Blowing the coals of these amorous fires,
Which youth and beauty to be quench'd requires.


And it may well be styled so; for it is like a yard in situation, substance, composition, and creation, growing sometimes out of the body two inches, but that happens not but upon some extraordinary accident. It consists, as I have said, of two spongy and skinny bodies, which being a distinct original from the Os Pubis, the head of it being covered with a tender skin, having a hole like the yard of a man, but not through, in which, and the bigness of it, it only differs.

The next thing is the passage of the urine, which is under the clitoris, and above the neck of the womb, so that the urine of a woman comes not through the neck of the womb, neither is the passage common as in men, but particular, and by itself.
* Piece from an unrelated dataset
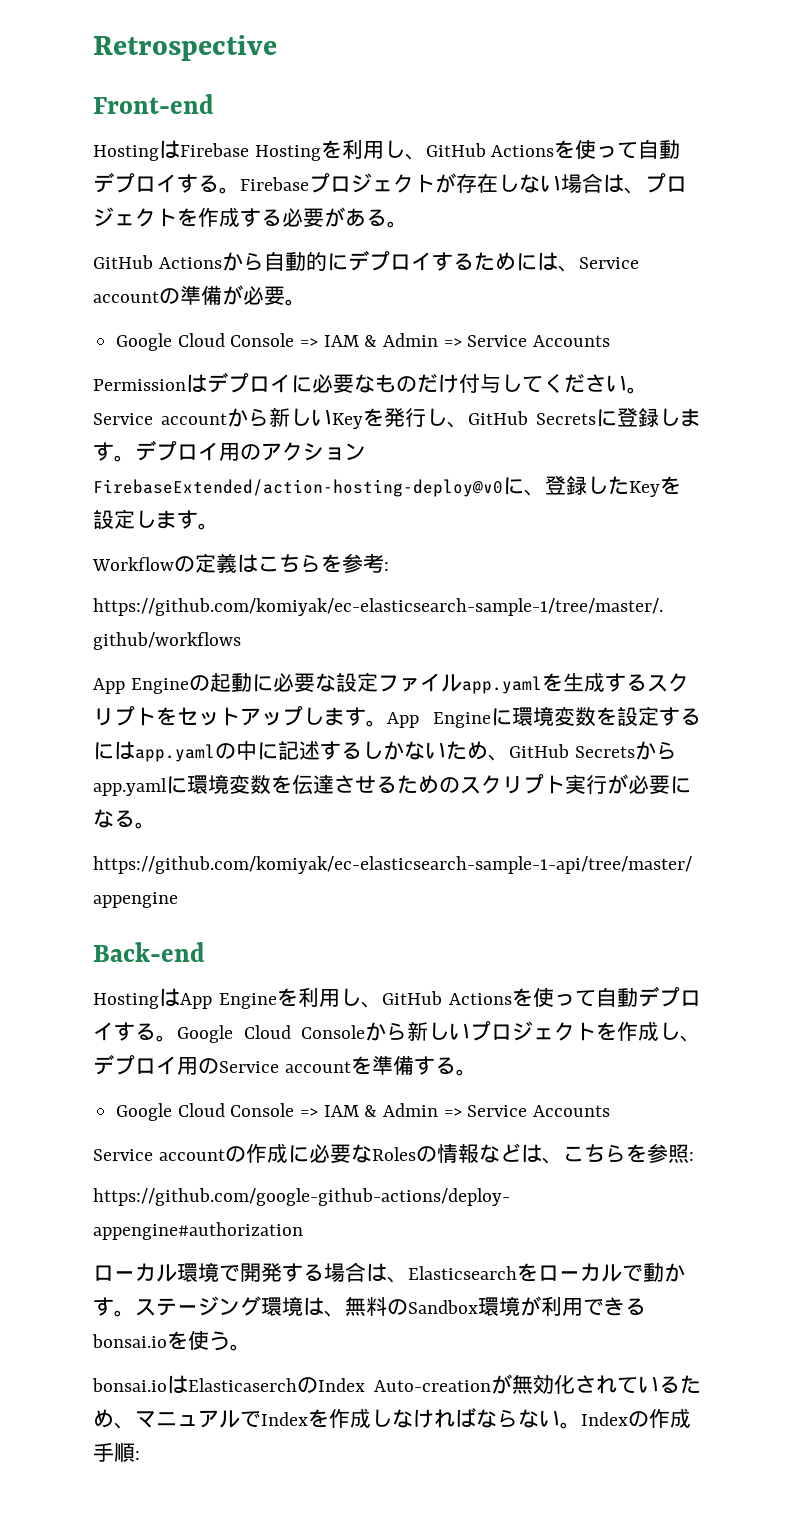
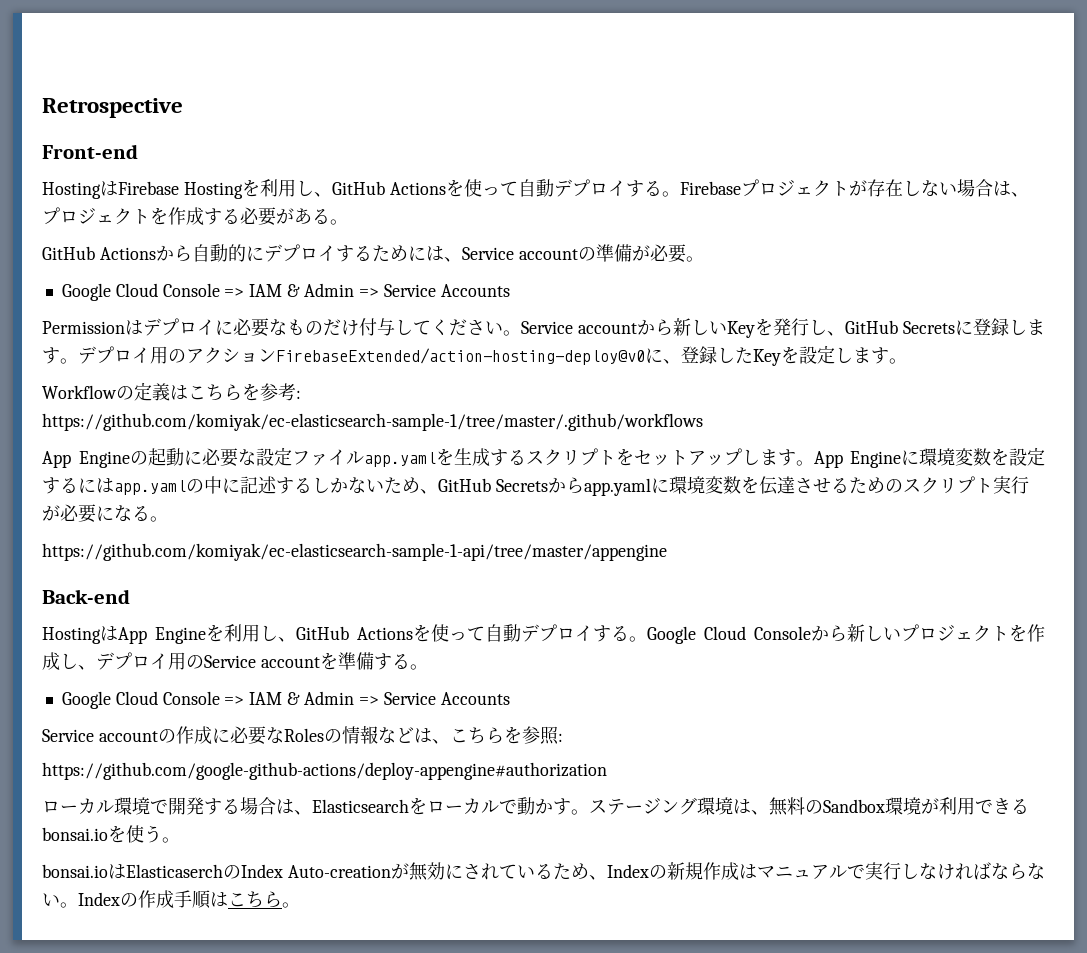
- bonsai.ioはElasticaserchのIndex Auto-creationが無効化されているため、マニュアルでIndexを作成しなければならない。
+ bonsai.ioはElasticaserchのIndex Auto-creationが無効にされているため、Indexの新規作成はマニュアルで実行しなければならない。
- Indexの作成手順:
+ Indexの作成手順はこちら。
This passage opens itself into the fissures to evacuate the urine; for the securing of which from cold, or any other inconveniency, there is one of the four carbuncles, or fleshy knobs, placed before it, which shuts up the passage. For these knobs, which are four in number, and in resemblance like myrtle berries, are placed behind the wings before spoken of, quadrangularly, one against the other. These are round in virgins, but hang flagging when virginity is lost. 'Tis the uppermost of these that Nature has placed for securing the urinary passage from cold, and which is therefore largest and forked for that end.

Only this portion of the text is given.